Medipol’den deprem sonrası ruh sağlığını korumak için tavsiyeler
– Medipol Üniversitesi Pendik Hastanesi Ruh Sağlığı ve Hastalıkları Uzmanı Dr. Salicha Gkiouler:
– “Sosyal destek, kişilerin ruhsal travma sonrası etkilenmeleri üzerinde iyileştirici etkiye sahiptir. Duygularınızı, üzüntünüzü bastırmaya çalışmayın”
– “Çocukların depreme ait görsellere ve videolara maruz kalmasını azaltın. Yetişkinler bazen görüntüleri izleme ihtiyacı duyabilir ancak gün boyunca yıkım görüntülerini izlemek ruhsal etkilenmenizi artırır. Bu sebeple görüntüleri tekrar tekrar izlemeyin”
İSTANBUL (AA) – Medipol Üniversitesi Pendik Hastanesi Ruh Sağlığı ve Hastalıkları Uzmanı Dr. Salicha Gkiouler, deprem sonrası afete maruz kalan kişilerde oluşabilecek travmatik tepkilerin normal olduğunu belirterek, ruh sağlığını korumanın ve kendimizi daha iyi hissetmenin yöntemlerini açıkladı.
Medipol Üniversitesi Pendik Hastanesi'nden yapılan açıklamada görüşlerine yer verilen Gkiouler, depremin sosyal ve ekonomik yıkımların yanı sıra duygusal, fiziksel, davranışsal ve zihinsel tepkilere yol açtığını ifade etti.
Travmaya bağlı oluşan tepkilerin “olağandışı durumlara verilen olağan tepkiler” olarak tanımlandığını aktaran Gkiouler, “Travmaya maruz kalan çoğu kişi için bu tepkiler olaydan sonraki ilk haftalarda zamanla ortadan kalkar. Bu süreçte pek çok kişi kısa sürede bir tedaviye ya da müdahaleye gerek kalmadan normale dönebilir.” ifadelerini kullandı.
– “Görüntüleri tekrar tekrar izlemeyin”
Salicha Gkiouler, Kahramanmaraş merkezli meydana gelen afetlerden etkilenen bireylerin deprem sonrası ruh sağlığını korumasın mümkün olduğunu ifade etti.
Yaşanılan olaylardan dolayı tehlike altında hissedildiğinde çarpıntı, nefes darlığı, bulantı, titreme ve göğüste baskı hissi gibi belirtilerin ortaya çıkacağını kaydeden Gkiouler, “Kaygı insanı çıldırtmaz ancak çıldıracakmış, ölecekmiş gibi hissettirir. Kaygınız azaldığında bu belirtiler kendiliğinden ortadan kaybolur.

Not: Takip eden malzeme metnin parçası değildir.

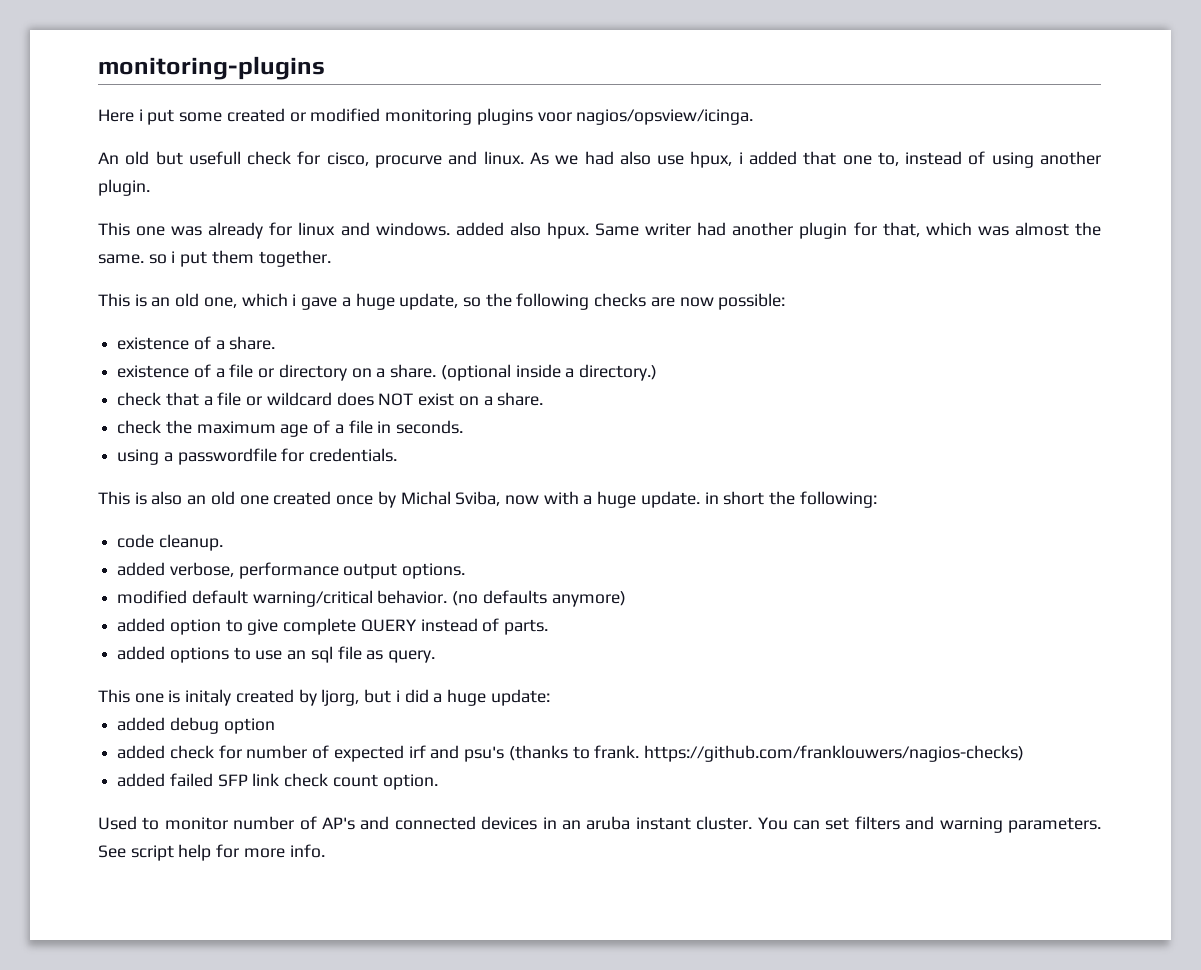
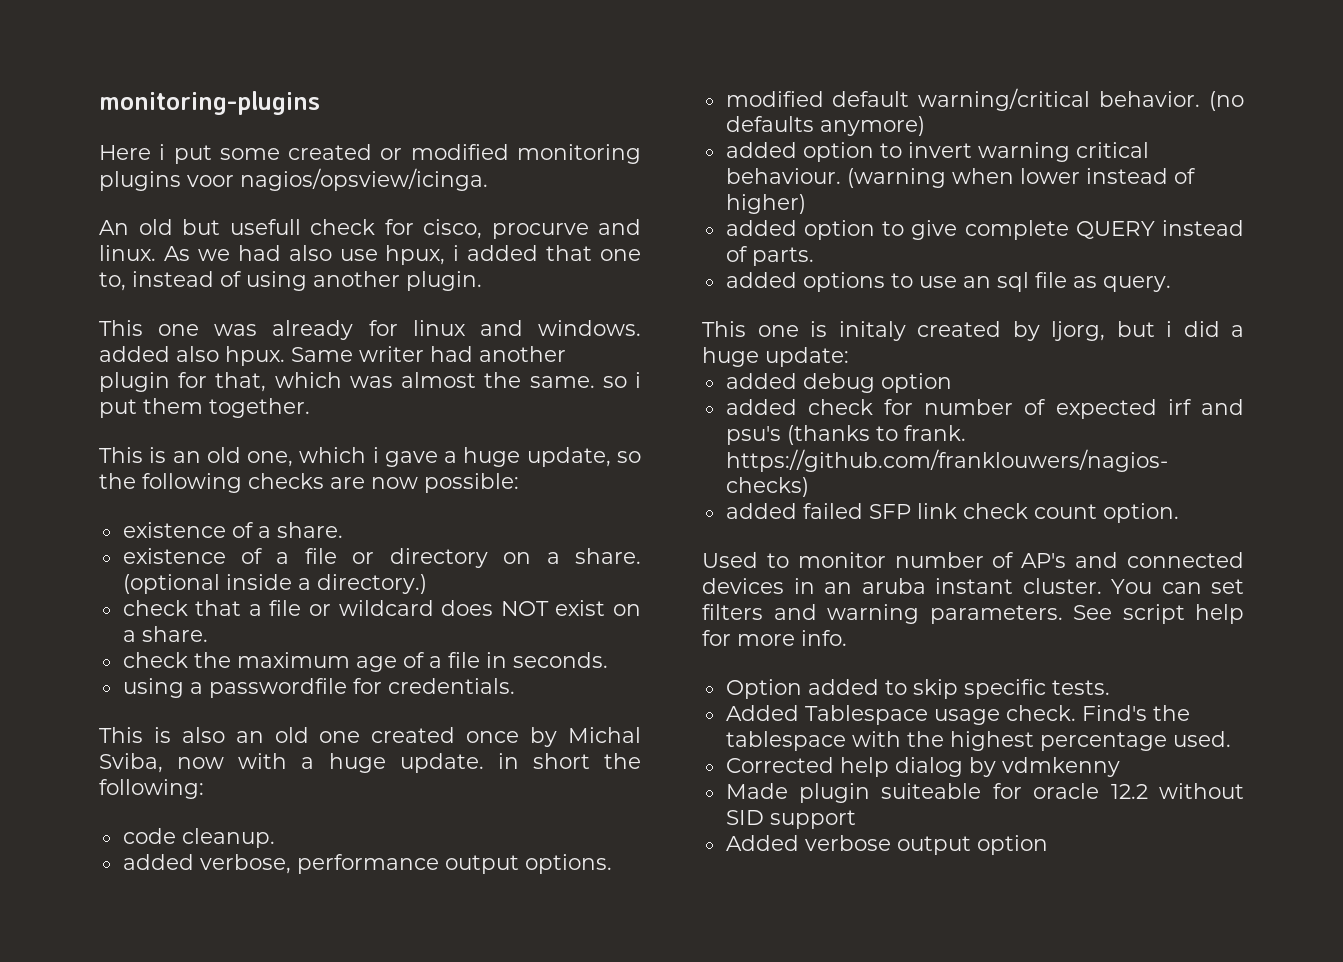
(626, 599) none -> [725,142,1149,162] [725,168,1196,188] [725,194,806,214] // added option to invert warning critical behaviour. (warning when lower instead of higher)
(325, 851) none -> [725,679,1110,699] [725,705,1190,725] [725,731,1231,751] [725,757,1120,777] [725,783,1244,803] [725,810,856,829] [725,835,1048,855] // Option added to skip specific tests. // Added Tablespace usage check. Find's the tablespace with the highest percentage used. // Corrected help dialog by vdmkenny // Made plugin suiteable for oracle 12.2 without SID support // Added verbose output option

Sosyal destek, kişilerin ruhsal travma sonrası etkilenmeleri üzerinde iyileştirici etkiye sahiptir. Duygularınızı, üzüntünüzü bastırmaya çalışmayın. Bu olayla ilgili duygu ve düşüncelerinizi sizi dinleyebilecek olan çevrenizdekiler ile paylaşın. Arkadaşlar, aile, komşularla olan olumlu ve destekleyici ilişkilerinizi sürdürün.” ifadelerini kullandı.
Depremden sonra kapalı ortamlara girmek ya da kalabalık yerlerde bulunmanın kişide kaygıya neden oluyorsa bunları yapmaktan kaçınılması gerektiğini vurgulayan Gkiouler, şunları kaydetti:
“Kaygı düzeyiniz azalana kadar tanıdıklarınızla gerçekleştirin. Özellikle çocukların depreme ait görsellere ve videolara maruz kalmasını azaltın. Yetişkinler bazen görüntüleri izleme ihtiyacı duyabilir ancak gün boyunca yıkım görüntülerini izlemek ruhsal etkilenmenizi artırır. Bu sebeple görüntüleri tekrar tekrar izlemeyin. İlk günlerde uykusuzluk, iştahsızlık, bir şey yapmak istememe, halsizlik, çaresizlik, umutsuzluk hisleri doğal.
Sakinleştirici ilaç kullanmayın, uykunuz günler içinde düzene girecek. Bedeninizin bakımına özen gösterin, beslenmenize de dikkat edin. Alkol ve sigara kullanımı gibi sağlığınızı olumsuz etkileyecek baş etme yöntemlerini kullanmayın, sizi rahatlatan şeyler her neyse onları yapmaya çalışın. Çok yoğun endişe hissediyorsanız nefes, gevşeme egzersizleri yapın.”